IDNR seeks proposals to redevelop Eagle Creek resort
The Illinois Department of Natural Resources (IDNR) is soliciting for proposals to demolish and redevelop a resort on Lake Shelbyville in Central Illinois. The state-owned, privately managed Eagle Creek Resort and Conference Center has been closed since 2009. The long-term plans for the property include constructing a hotel with a limited number of rooms, but which could be expanded later assuming sufficient demand. "After reviewing the report and talking with local officials, the IDNR believes it best to plan on demolishing the current resort buildings and seek development proposals for a modern resort complex on that beautiful shoreline site at Lake Shelbyville," IDNR Director Wayne Rosenthal (pictured) said. "We will consider all ideas for the resort that will result in development of a great visitor destination and the best deal for taxpayers." IDNR officials said they plan to issue a request for information (RFI) from developers this summer and set a deadline for responses at that time.

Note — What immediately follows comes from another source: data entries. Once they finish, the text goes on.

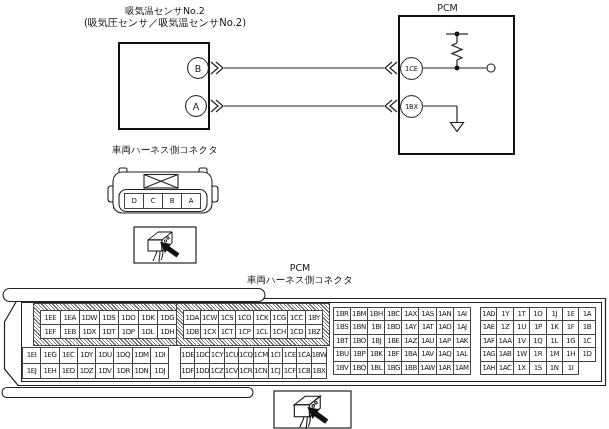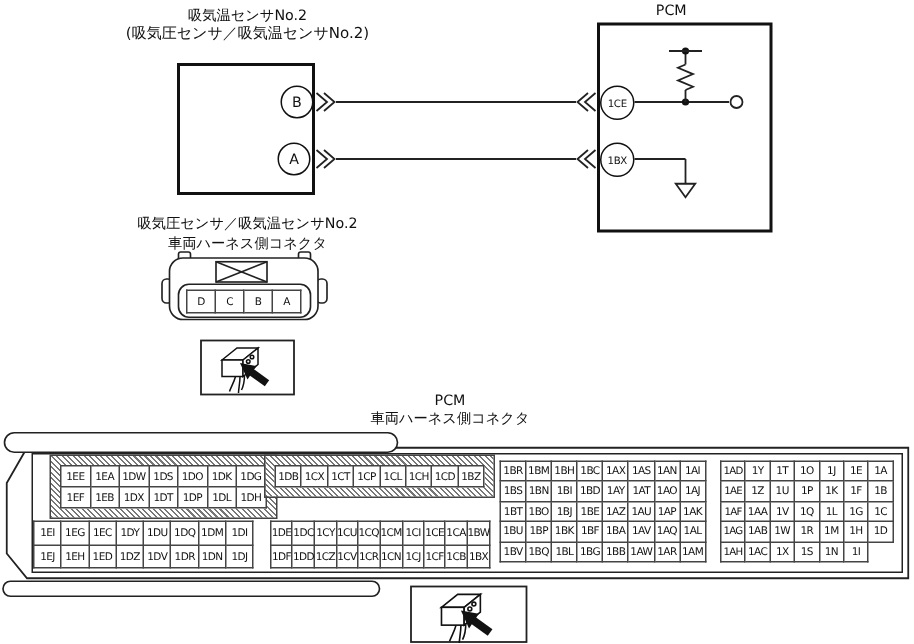--- a/index.html
+++ b/index.html
@@ -132,21 +132,20 @@
   </svg>
 
   <div class="lbl" style="left:40px; top:5px; width:250px;">
     <div class="t1">吸気温センサNo.2</div>
     <div class="t2">(吸気圧センサ／吸気温センサNo.2)</div>
   </div>
   <div class="lbl" style="left:390px; top:2px; width:115px;">
     <div class="t1">PCM</div>
   </div>
   <div class="lbl" style="left:65px; top:143px; width:200px; line-height:13px;">
-    <div class="t1">吸気圧センサ／吸気温センサNo.2</div>
     <div class="t1">車両ハーネス側コネクタ</div>
   </div>
   <div class="lbl" style="left:200px; top:262px; width:200px; line-height:11.5px;">
     <div class="t1">PCM</div>
     <div class="t1">車両ハーネス側コネクタ</div>
   </div>
 
   <div class="term big" style="left:187px; top:57px;">B</div>
   <div class="term big" style="left:185px; top:95px;">A</div>
   <div class="term small" style="left:400px; top:57px;">1CE</div>
@@ -184,20 +183,30 @@
             <td>1DL</td>
             <td>1DH</td>
           </tr>
         </tbody>
       </table>
   </div>
   <div class="hatch" style="left:176px; top:303px;">
     <table class="pins blockB">
         <tbody>
           <tr>
+            <td>1DA</td>
+            <td>1CW</td>
+            <td>1CS</td>
+            <td>1CO</td>
+            <td>1CK</td>
+            <td>1CG</td>
+            <td>1CC</td>
+            <td>1BY</td>
+          </tr>
+          <tr>
             <td>1DB</td>
             <td>1CX</td>
             <td>1CT</td>
             <td>1CP</td>
             <td>1CL</td>
             <td>1CH</td>
             <td>1CD</td>
             <td>1BZ</td>
           </tr>
         </tbody>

Amtrak seeking master developer for Union Station
Amtrak last week issued a request for qualifications (RFQ) seeking to identify a master developer for Chicago's Union Station and property surrounding the station owned by the rail provider. The RFQ follows a request for interest (RFI) issued by Amtrak in October 2015. Any developer interested in winning the contract to develop the station that will result from an eventual request for proposals (RFP) will need to respond to this RFQ, which has a deadline of July 1. The RFQ made clear that respondents will need to include plans for including the West Loop neighborhood and its residents in their proposals. "It is critical that the master developer successfully engage the community and incorporate feedback from West Loop stakeholders into any development plan," stated the request. The project will include design, construction, financing and, potentially, the operation and maintenance of the non-rail assets of the station property.
Amarillo parks department considering PPP
Officials with the city of Amarillo, Texas, are working to build the city's first municipally owned recreation center. Parks department leaders are now planning to convert a former YMCA facility as part of a project that will cost about $2.2 million. The Amarillo Area Foundation recently contributed $250,000 to the project, which will be added to city funds. The rec center's conversion will be part of a $100 million program that will implement major improvements to the city's parks and athletics fields. The larger parks project would be funded primarily through public funding - possibly to include a $74 million bond proposition in November - though it would also be financed through a public-private partnership (PPP/P3), according to city leaders. Of the new rec center, Rod Tweet (pictured), director of Parks and Recreation, said, "As a whole, it will be the first owned-and-operated city recreation center. We hope that this is the first of many."